Prvitta Trikonasana is an excellent twist and also builds confidence as you build your balance in this initially challenging posture. Make sure to transfer the weight of the body into the heel of the back foot and only go as far down with the arm pointing to the floor as is comfortable. Open out the shoulder of the arm reaching up into the sky to deepen the twist. Be sure to repeat on both sides!!
5) BOW POSE (DHANURASANA)
This backbend is an excellent pose for stimulating the abdominal organs and digestion, which are functions of the solar plexus. It is best to perform this posture on an empty stomach. Be sure to inhale and pull back the body to open the chest whilst holding onto the ankles or soles of the feet behind. Let the body naturally sink a little with each exhale, as like a bow, before each propulsion forward (on the inhale) there is a slight pulling back.
6) SUN SALUTATIONS (SURYA NAMASKAR)
This short repetitive sequence of yoga poses is exceptional for boosting the solar plexus. It is amazing for synchronizing the movement with the breath. The breath is extremely important for increasing your sense of personal power because it brings you into the present moment, calms and relaxes your mind, expands your chest cavity, lengthens your spine and pulls back your shoulders.
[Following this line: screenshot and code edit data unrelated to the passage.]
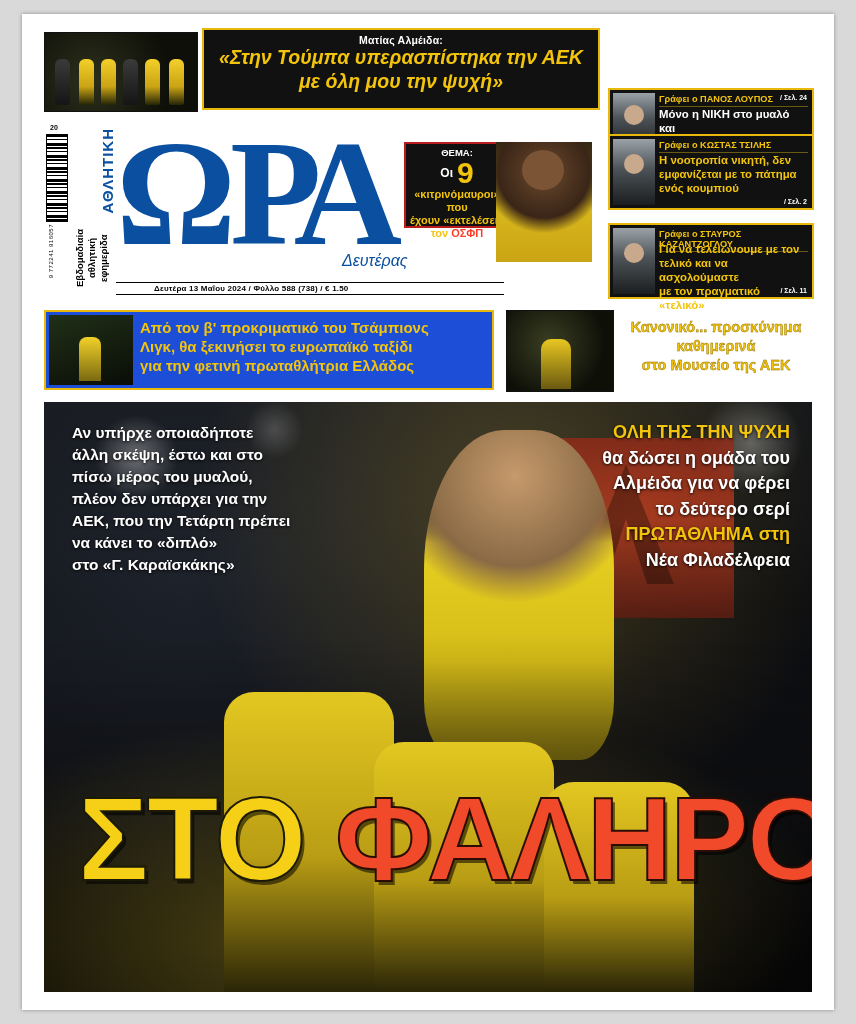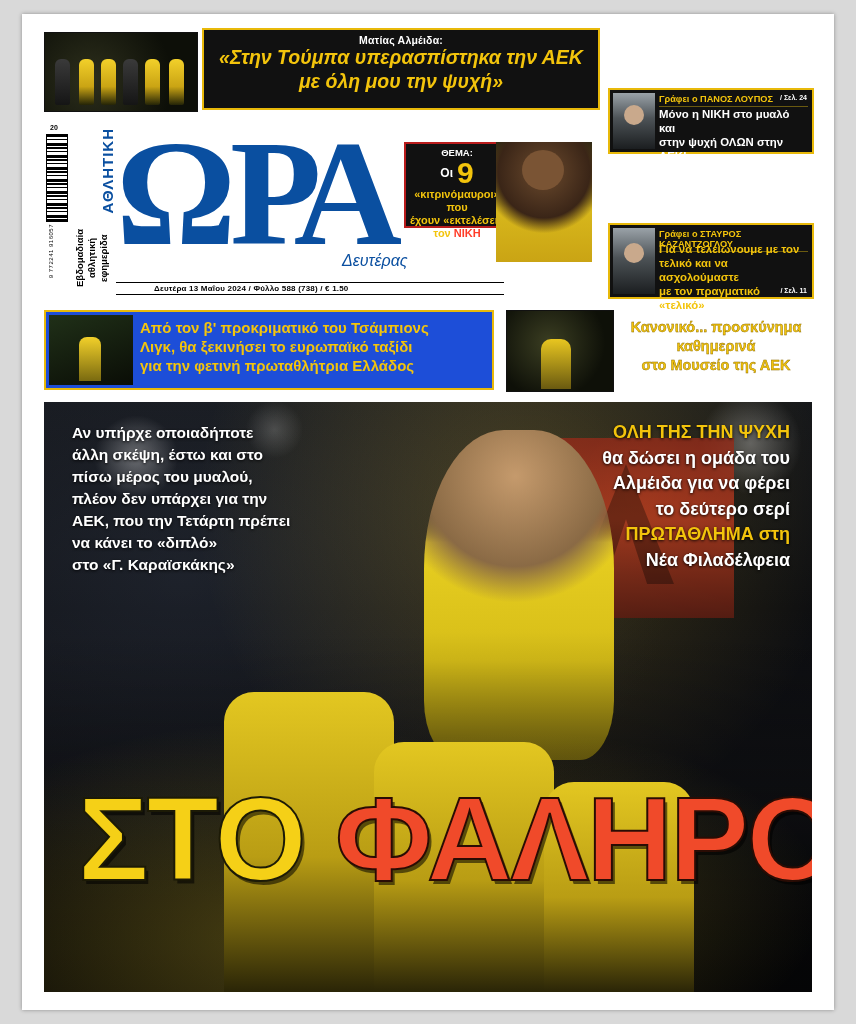--- a/index.html
+++ b/index.html
@@ -502,6 +502,16 @@
     </div>
   </div>
 
+  <div class="col-box b2">
+    <div class="col-portrait"></div>
+    <div class="col-byline">Γράφει ο ΚΩΣΤΑΣ ΤΣΙΛΗΣ</div>
+    <div class="col-text">
+      <div>Η νοοτροπία νικητή, δεν</div>
+      <div>εμφανίζεται με το πάτημα</div>
+      <div>ενός κουμπιού</div>
+    </div>
+    <div class="col-ref">/ Σελ. 2</div>
+  </div>
 
   <div class="col-box b3">
     <div class="col-portrait"></div>

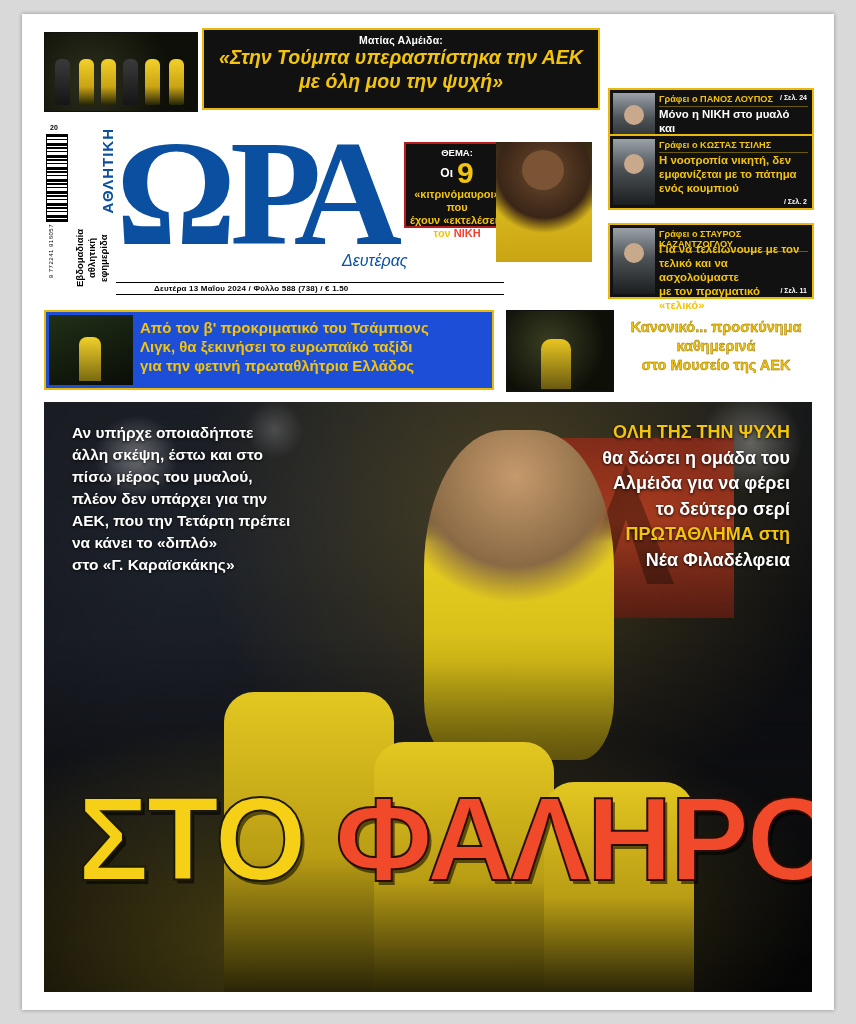--- a/index.html
+++ b/index.html
@@ -543,7 +543,7 @@
       </div>
       <div class="theme-l2">«κιτρινόμαυροι» που</div>
       <div class="theme-l3">έχουν «εκτελέσει»</div>
-      <div class="theme-l4"><span>τον </span><span class="osfp">ΝΙΚΗ</span></div>
+      <div class="theme-l4"><span>τον </span><span class="osfp">ΟΣΦΠ</span></div>
     </div>
 
     <div class="player-cut"></div>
Sun Salutations are also amazing for the Solar Plexus because they get stuck energy flowing, especially if you can do three rounds or more. Stuck or stagnant energy in the body is released when you perform sun salutations, and so the natural Positive lifeforce energy is free to flow through you once again. Try to do a minimum of three rounds of Sun Salutations if you feel frightened or anxious.
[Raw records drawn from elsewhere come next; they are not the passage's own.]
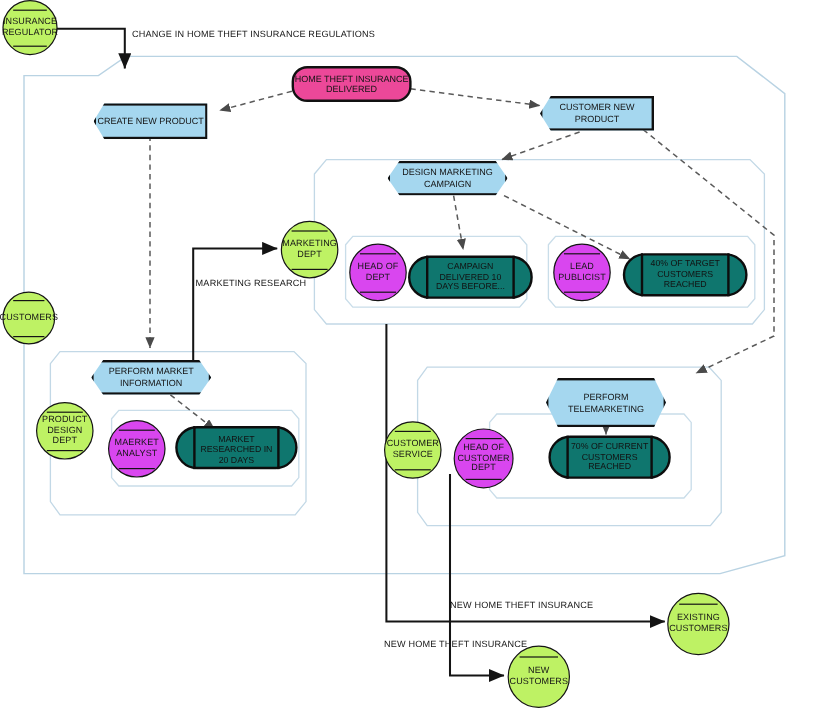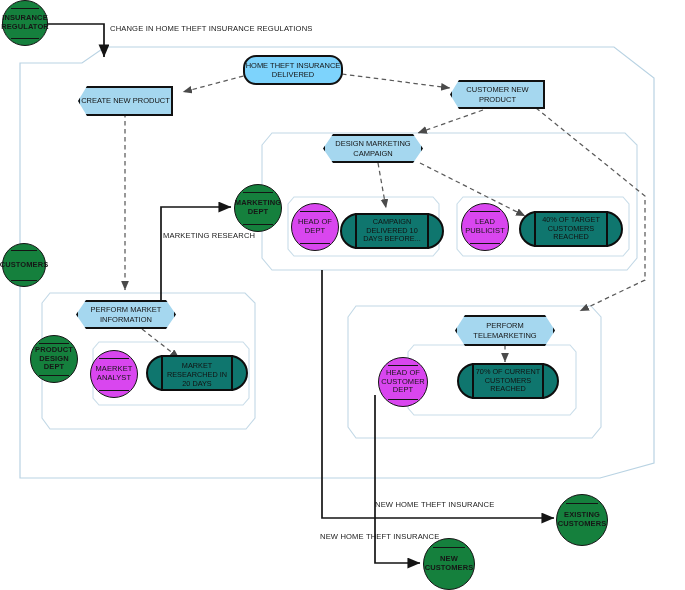--- a/index.html
+++ b/index.html
@@ -19,7 +19,7 @@
     z-index:6;
   }
   .actor .lbl{display:block;padding:0 1px;}
-  .actor.pale{background:#15803d;font-weight:bold;}
+  .actor.pale{background:#bef264;}
   .actor.deep{background:#d946ef;}
   
   .actor::before,.actor::after{

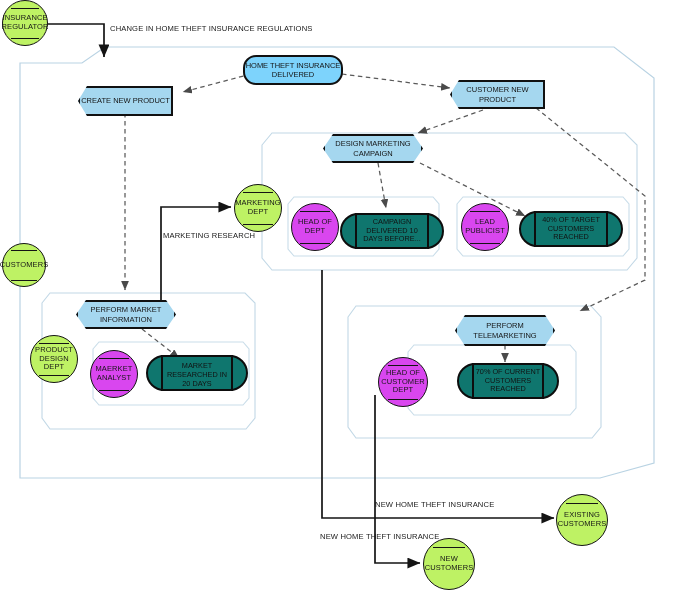--- a/index.html
+++ b/index.html
@@ -34,7 +34,7 @@
   .event{
     border-radius:13px;
     border:2px solid #111;
-    background:#7dd3fc;
+    background:#ec4899;
     display:flex;align-items:center;justify-content:center;
     text-align:center;font-size:7.5px;line-height:1.25;color:#141414;
     z-index:5;

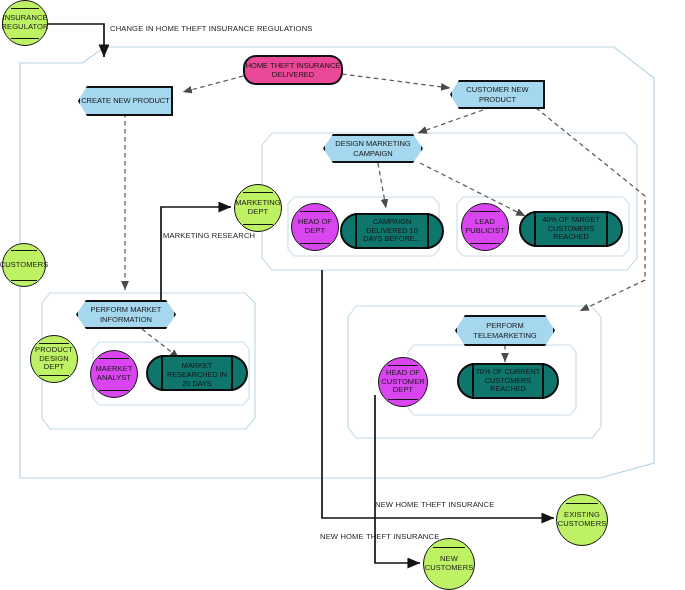--- a/index.html
+++ b/index.html
@@ -196,7 +196,7 @@
     <span>PERFORM MARKET INFORMATION</span>
   </div>
 
-  <div class="node process hexLR" style="left:455px;top:315px;width:100px;height:31px;">
+  <div class="node process hexLR" style="left:455px;top:315px;width:100px;height:41px;">
     <span>PERFORM TELEMARKETING</span>
   </div>
 

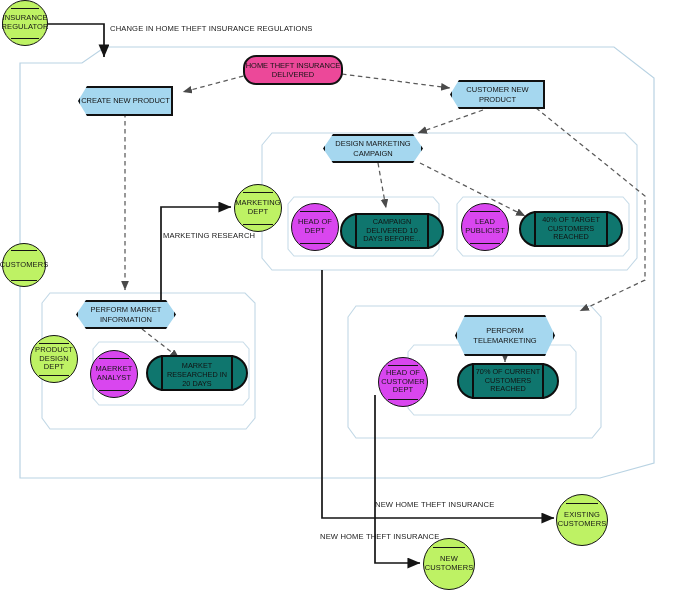--- a/index.html
+++ b/index.html
@@ -163,6 +163,9 @@
     <span class="lbl">MAERKET ANALYST</span>
   </div>
 
+  <div class="node actor pale" style="left:320px;top:351px;width:48px;height:48px;">
+    <span class="lbl">CUSTOMER SERVICE</span>
+  </div>
 
   <div class="node actor deep" style="left:378px;top:357px;width:50px;height:50px;">
     <span class="lbl">HEAD OF CUSTOMER DEPT</span>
Lastly, Sun Salutations are excellent for solar plexus as they build physical strength, agility, tone and power in the body. You will feel light, lithe and agile in your body, fluid and fit like a panther. You do not normally notice in the beginning but after a regular practise of Sun Salutations, after time you will find a newfound sense of power and prowess in your body, E.g. running in the street becomes easier, or lifting heavy things. The combination of lunges, plank pose, press ups (cobra pose) and leg lifts work together to subtly strengthen your muscles and athletic abilities. Sun Salutations are an amazing all-round confidence booster.